De façon similaire aux cristaux de MSU, les fibres d’amiante déclenchent un efflux de potassium de la cellule, nécessaire à l’activation de Nalp3 par un mécanisme qui reste cependant encore inconnu (Figure 2). Les cristaux d’urate, de même que les fibres d’amiante, vont être phagocytés par les macrophages, ou du moins, les macrophages vont essayer de phagocyter ces particules sans toutefois parvenir à les ingérer complètement ni à les éliminer, un phénomène connu sous le nom de « phagocytose frustrée ». La déstabilisation du cytosquelette d’actine (responsable de la phagocytose) par la cytochalasine D empêche l’activation de l’inflammasome par l’amiante et la production d’IL-1β, démontrant le rôle essentiel de la phagocytose dans l’activation de l’inflammasome Nalp3. L’amiante est également capable d’induire la production des espèces réactives de l’oxygène dans la cellule et le traitement des cellules avec des antioxydants empêche la production d’IL-1β en réponse aux activateurs de l’inflammasome. La source de ces dérivés réactifs de l’oxygène durant la phagocytose pourrait être l’activation d’un complexe membranaire appelé NADPH oxydase, une enzyme activée par la phagocytose des bactéries [ 12]. L’inhibition pharmacologique de la NADPH oxydase (par le diphénylène iodonium) et son inactivation par réduction de l’expression de la sous-unité p22phox par ARN interférence, diminuent fortement la production d’IL-1β mature en réponse à l’amiante. Enfin, la réduction de l’expression d’une protéine cellulaire impliquée dans la détoxification des dérivés réactifs de l’oxygène, la thiorédoxine, aboutit, à l’inverse, à une production accrue d’IL-1β en réponse à l’amiante et à la silice.

Modèle in vivo d’exposition à l’amiante

Afin d’étudier les conséquences sur l’asbestose de l’inactivation de Nalp3 in vivo, nous avons utilisé un modèle murin d’inhalation de fibres d’amiante. L’exposition à l’amiante de souris de génotype sauvage induit un recrutement de cellules inflammatoires dans les poumons, indiquant une réaction inflammatoire. En revanche, dans les poumons des souris déficientes en Nalp3, ce recrutement de cellules inflammatoires est fortement réduit, de même que la production d’un certain nombre de cytokines, soulignant l’importance de l’inflammasome Nalp3 dans cette pathologie.

Inhiber l’IL-1, une perspective thérapeutique ?

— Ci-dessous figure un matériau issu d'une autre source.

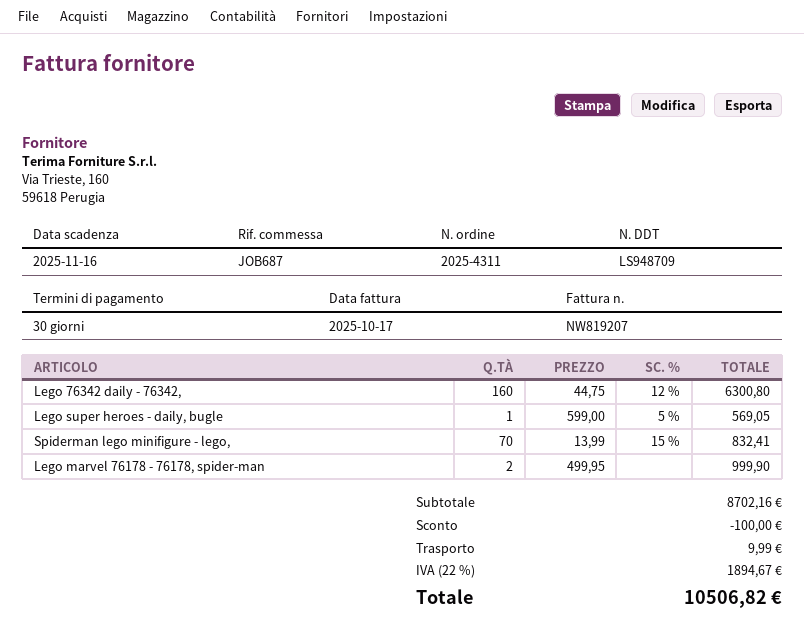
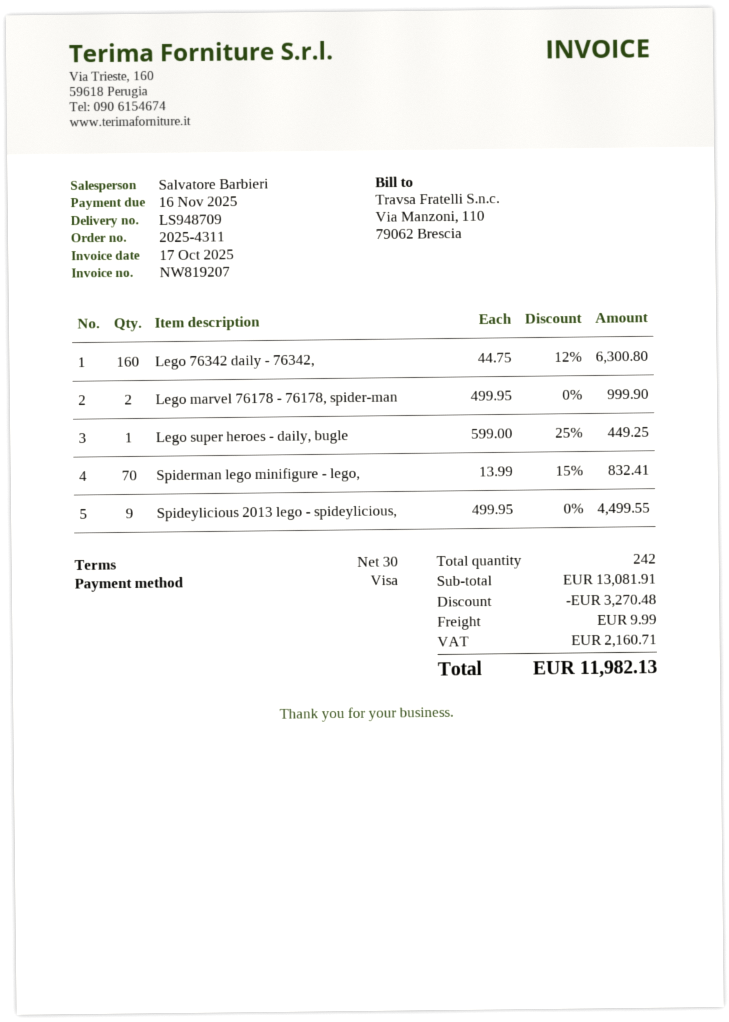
Lego super heroes - daily, bugle: 1 x 599.00 - 5% = 569.05 -> 1 x 599.00 - 25% = 449.25
Spideylicious 2013 lego - spideylicious,: none -> 9 x 499.95 = 4499.55
subtotal: 8702.16 -> 13081.91
discount: 100.00 -> 3270.48
tax: 1894.67 -> 2160.71
total: 10506.82 -> 11982.13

L’ensemble de ces résultats démontrent que la phase inflammatoire induite par l’inhalation de fibres d’amiante est relayée par l’inflammasome Nalp3 et dépendante de la production d’IL-1β. Des travaux similaires ont démontré le rôle capital de l’inflammasome dans le développement de la silicose [ 8]. L’usage d’un inhibiteur naturel de l’IL-1, antagonisant le récepteur de l’IL-1, l’Anakinra, pourrait se révéler extrêmement efficace dans le cadre du traitement de l’asbestose et de la silicose. Cet inhibiteur est déjà utilisé efficacement dans le traitement d’autres maladies associées à Nalp3, comme la goutte [ 9] et les maladies auto-inflammatoires tel le syndrome de Muckle-Wells [ 10]. Nalp3 s’avère être une cible intéressante pour le développement de nouveaux médicaments visant à traiter les pathologies inflammatoires.

 
Footnotes
1 À ces signes s’associe une surdité neurosensorielle qui s’installe dans l’adolescence. La gravité de l’affection réside dans la survenue inconstante d’une amylose généralisée de type AA (source, orphanet).